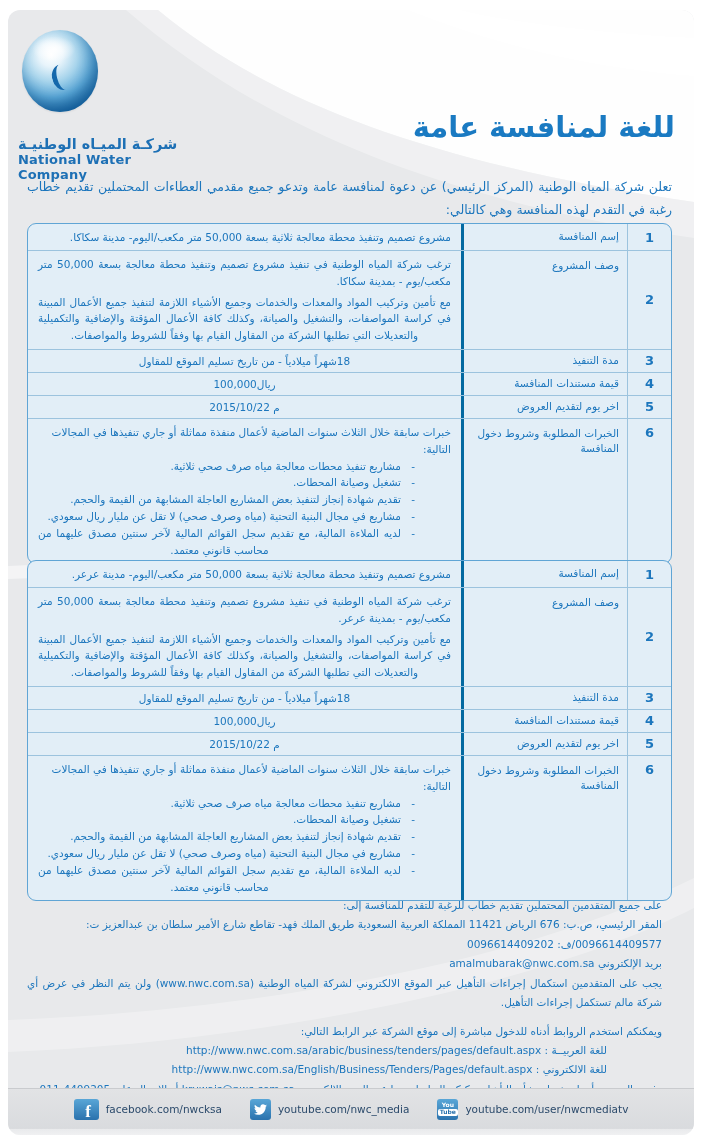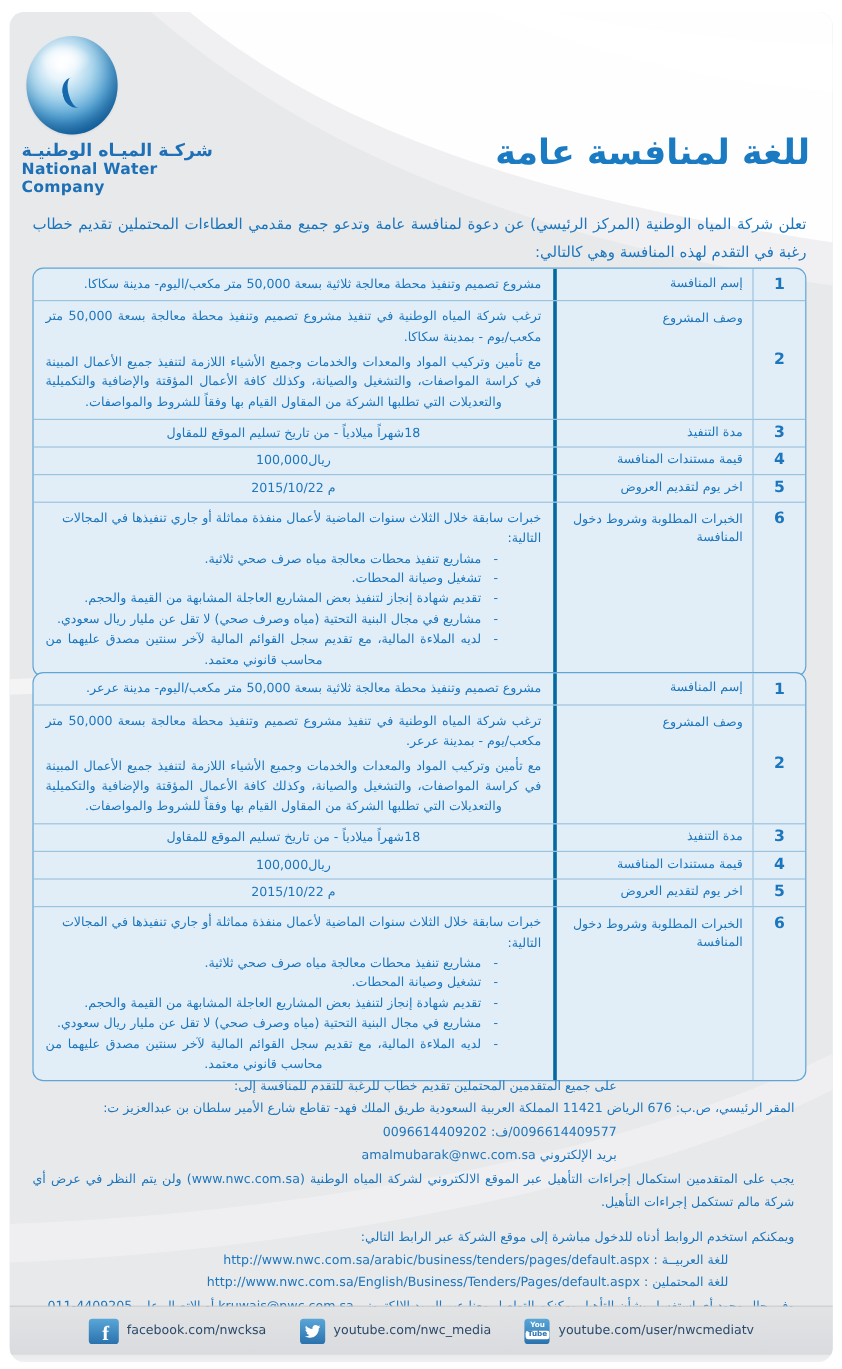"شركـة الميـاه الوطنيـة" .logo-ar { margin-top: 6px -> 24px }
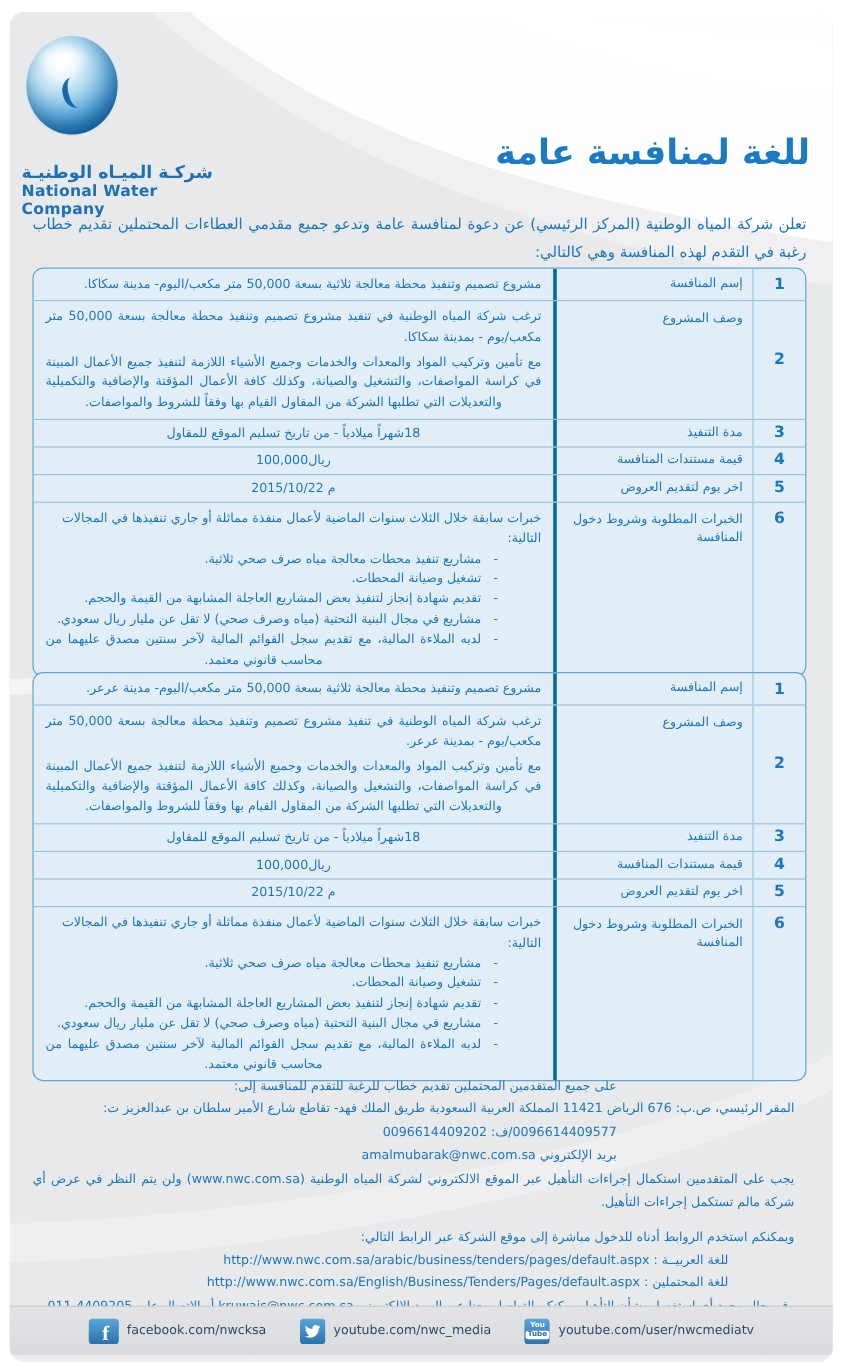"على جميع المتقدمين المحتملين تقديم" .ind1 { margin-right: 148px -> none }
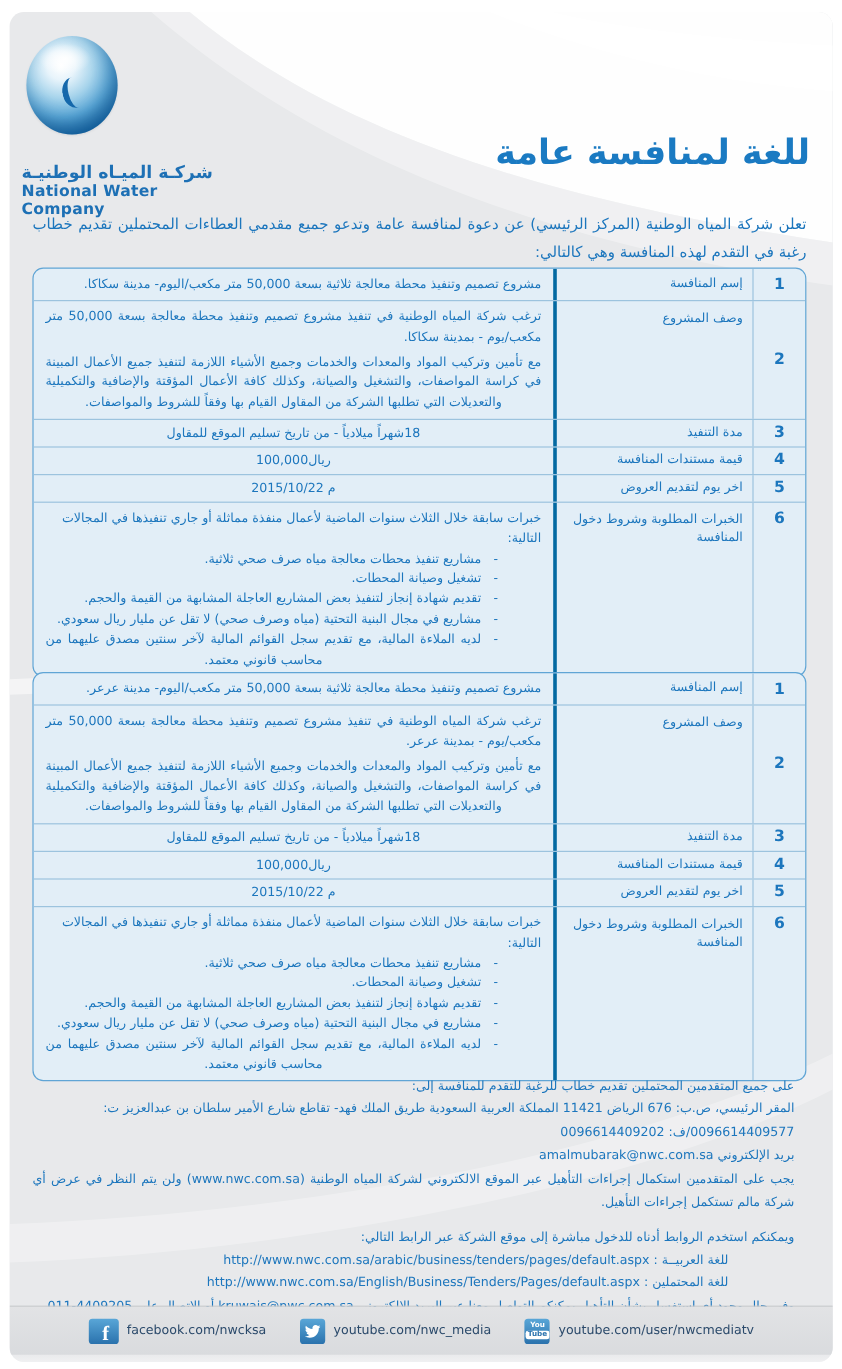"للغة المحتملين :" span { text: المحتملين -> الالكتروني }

───

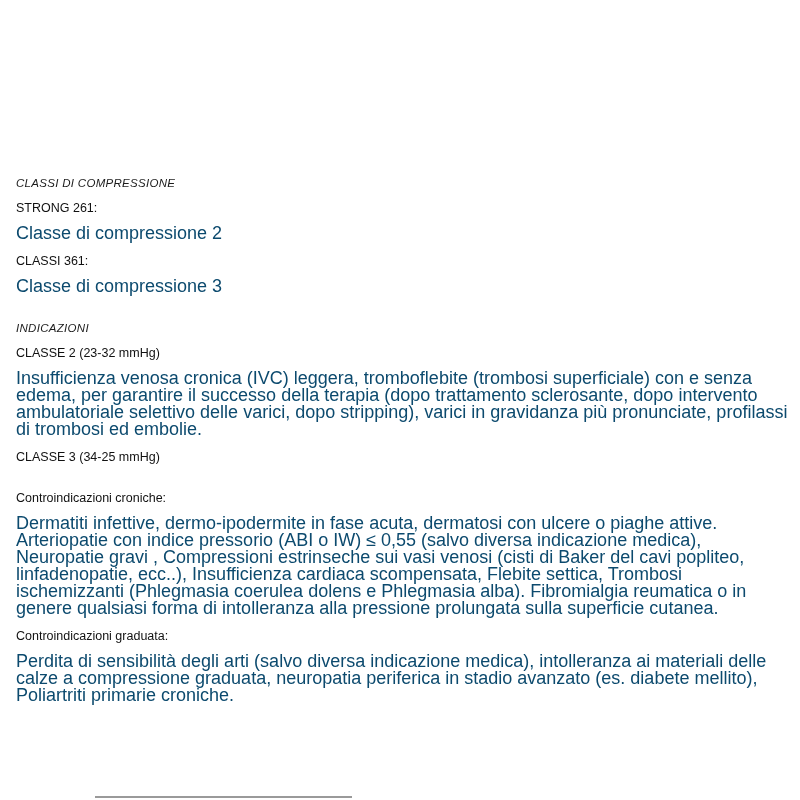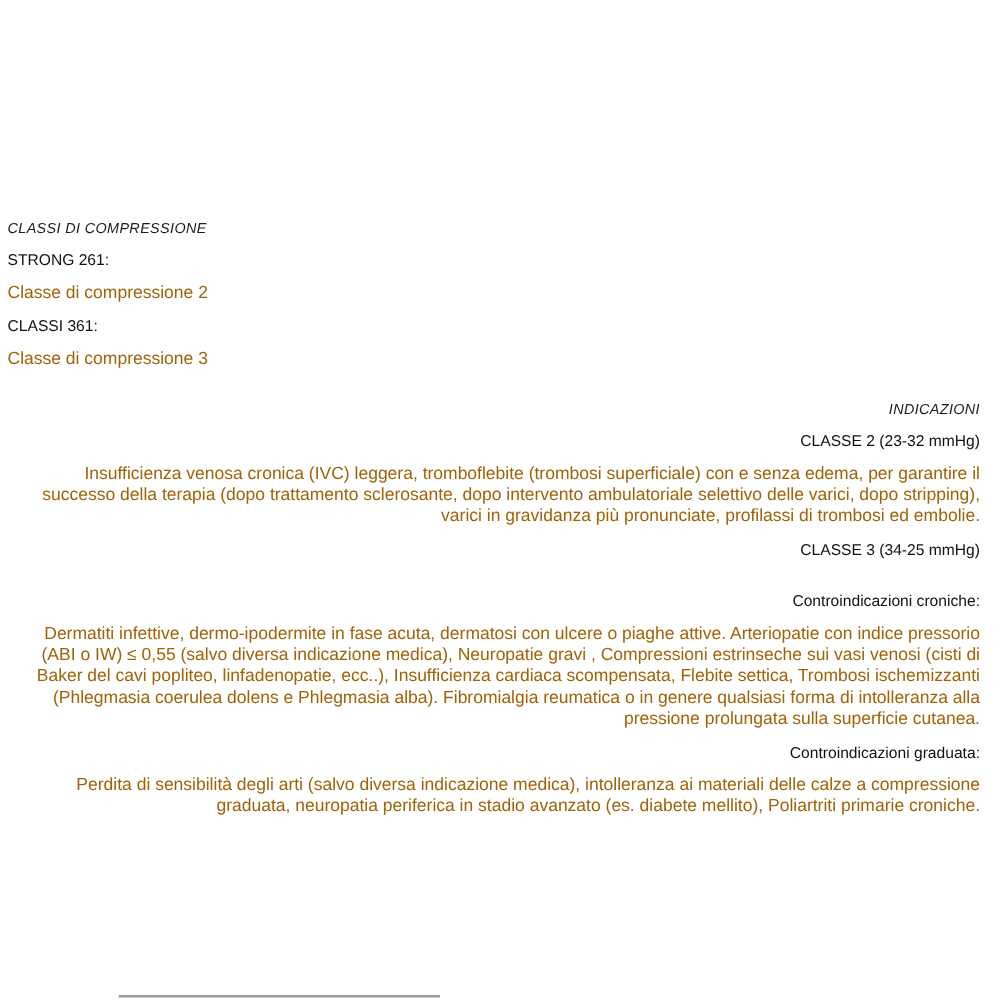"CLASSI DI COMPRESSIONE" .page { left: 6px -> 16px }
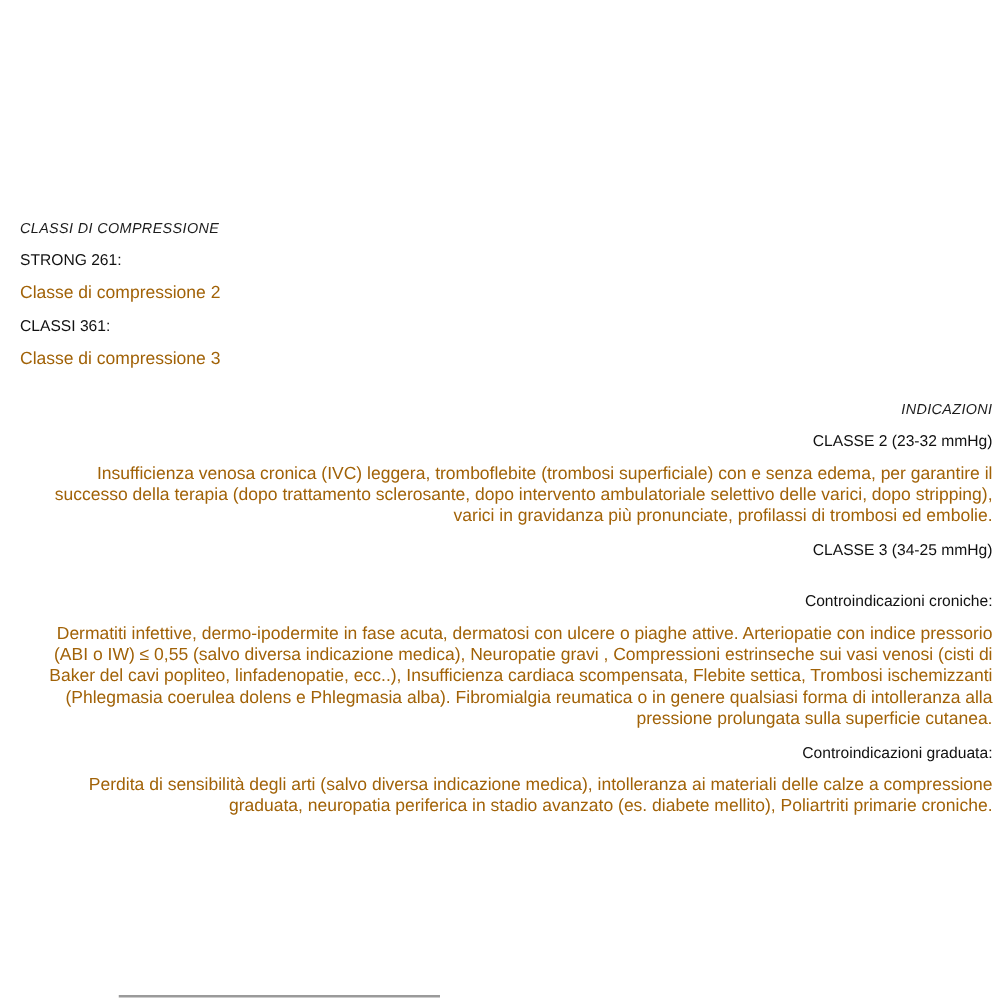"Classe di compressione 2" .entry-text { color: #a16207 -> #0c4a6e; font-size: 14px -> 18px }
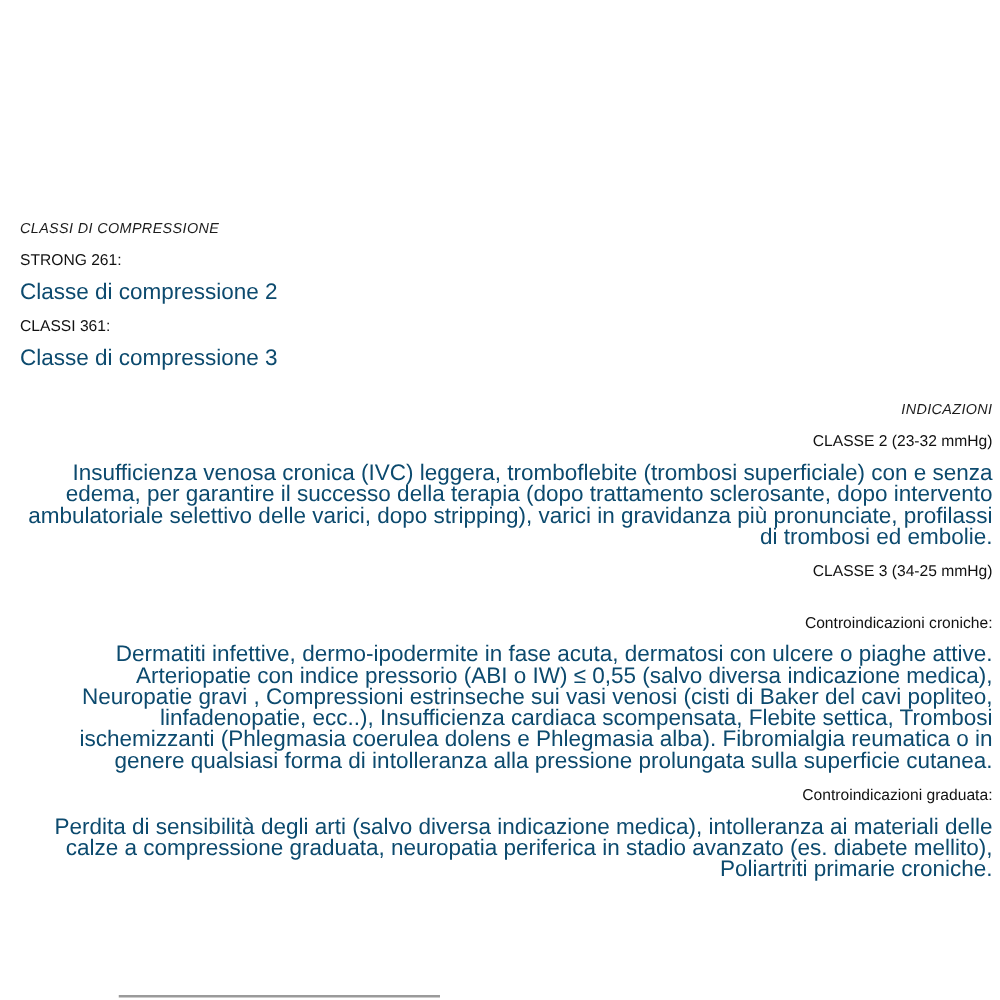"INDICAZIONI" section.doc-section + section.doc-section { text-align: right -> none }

───

Description of the task - Although the records above contain pictures, the copy must not; set down exactly the lines from the one with "margin-top: 6px ->" up to and including the one with "text: المحتملين ->".

Answer section -
"شركـة الميـاه الوطنيـة" .logo-ar { margin-top: 6px -> 24px }
"على جميع المتقدمين المحتملين تقديم" .ind1 { margin-right: 148px -> none }
"للغة المحتملين :" span { text: المحتملين -> الالكتروني }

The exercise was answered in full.